* Work instructions
Of all the lines in the material, how many carry the string "Sunset"? Respond with the number by itself.

═══

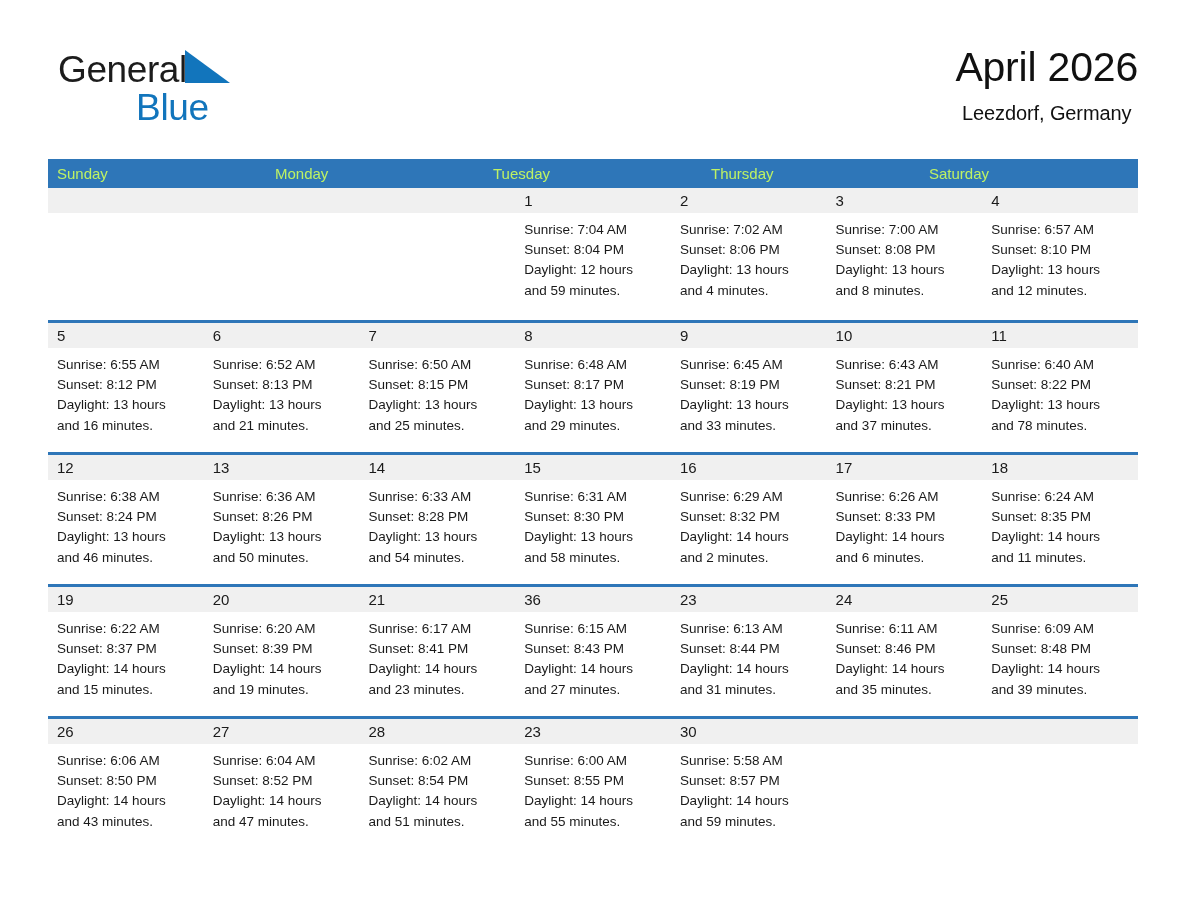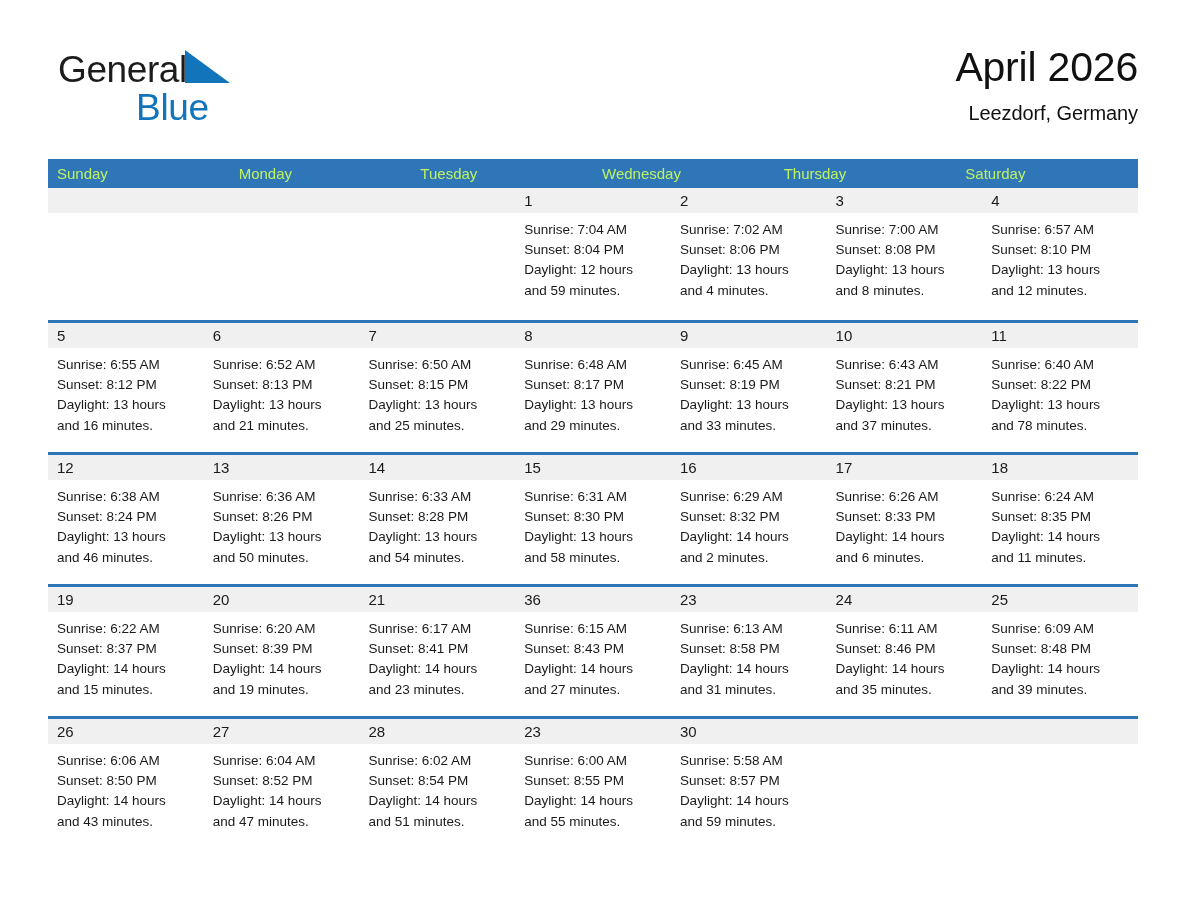--- a/index.html
+++ b/index.html
@@ -74,7 +74,7 @@
     position: absolute;
     right: 0;
     top: 0;
-    text-align: right;
+    text-align: center;
   }
   .cal-title {
     font-size: 41px;

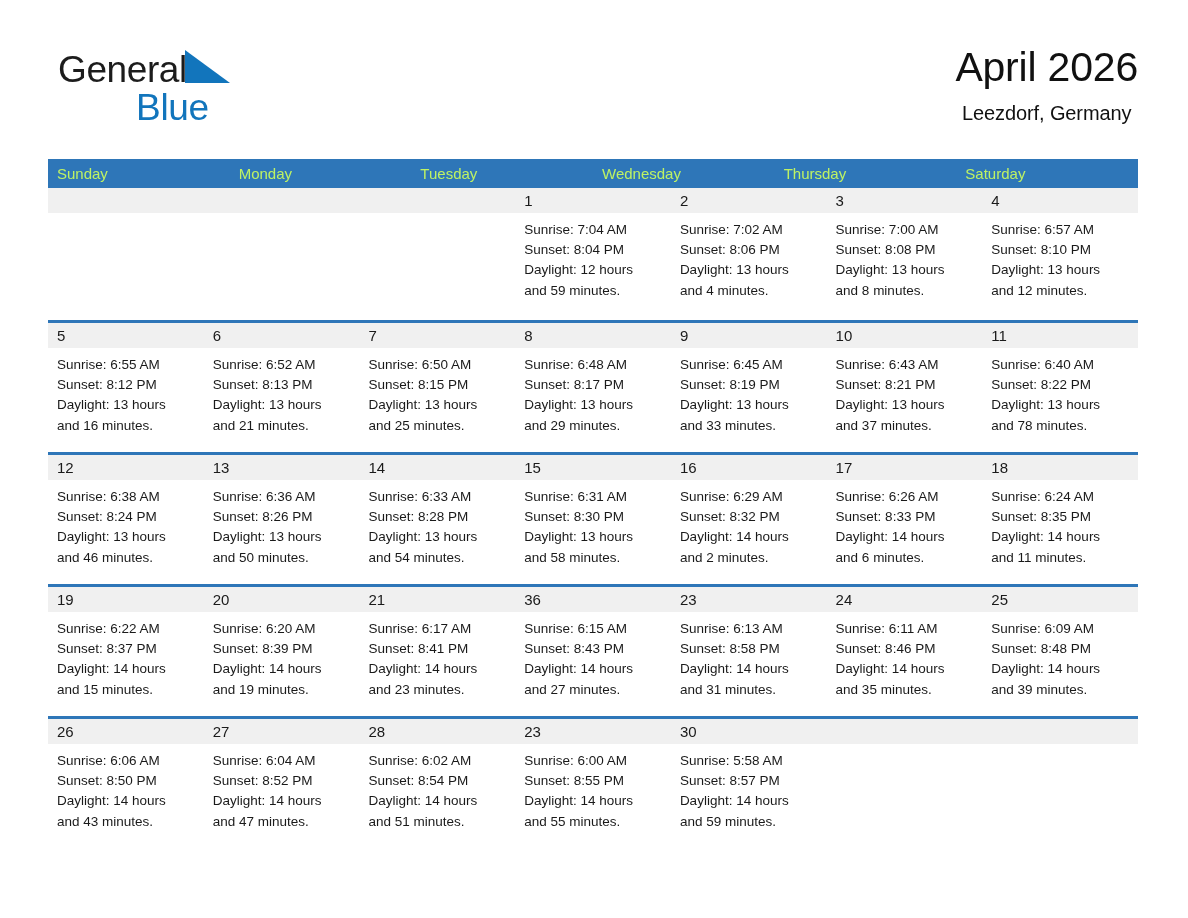--- a/index.html
+++ b/index.html
@@ -175,7 +175,6 @@
         <div class="dow-cell">Sunday</div>
         <div class="dow-cell">Monday</div>
         <div class="dow-cell">Tuesday</div>
-        <div class="dow-cell">Wednesday</div>
         <div class="dow-cell">Thursday</div>
         <div class="dow-cell">Saturday</div>
       </div>

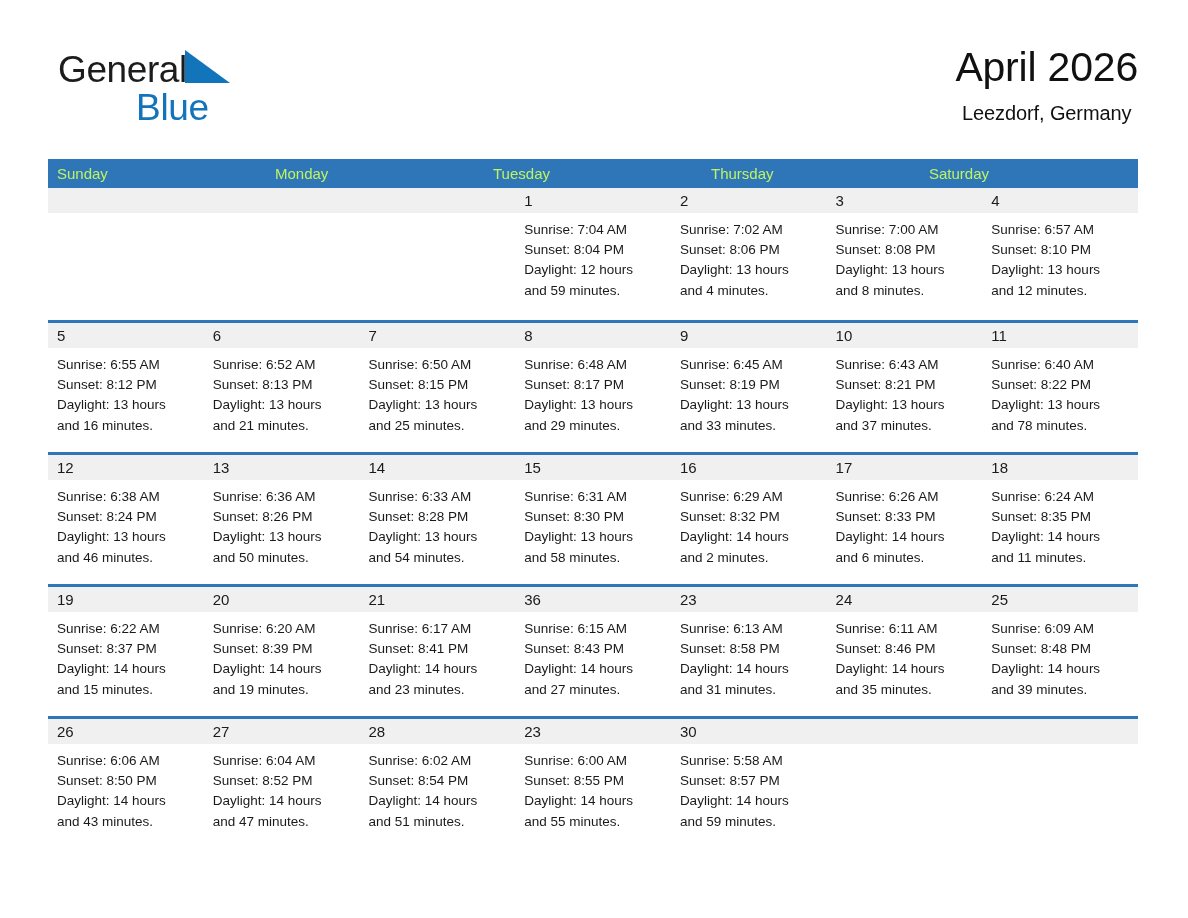--- a/index.html
+++ b/index.html
@@ -397,7 +397,7 @@
             <div class="day-number-band">23</div>
             <div class="day-body">
               <div class="day-line">Sunrise: 6:13 AM</div>
-              <div class="day-line">Sunset: 8:58 PM</div>
+              <div class="day-line">Sunset: 8:44 PM</div>
               <div class="day-line">Daylight: 14 hours</div>
               <div class="day-line">and 31 minutes.</div>
             </div>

═══

* Output
2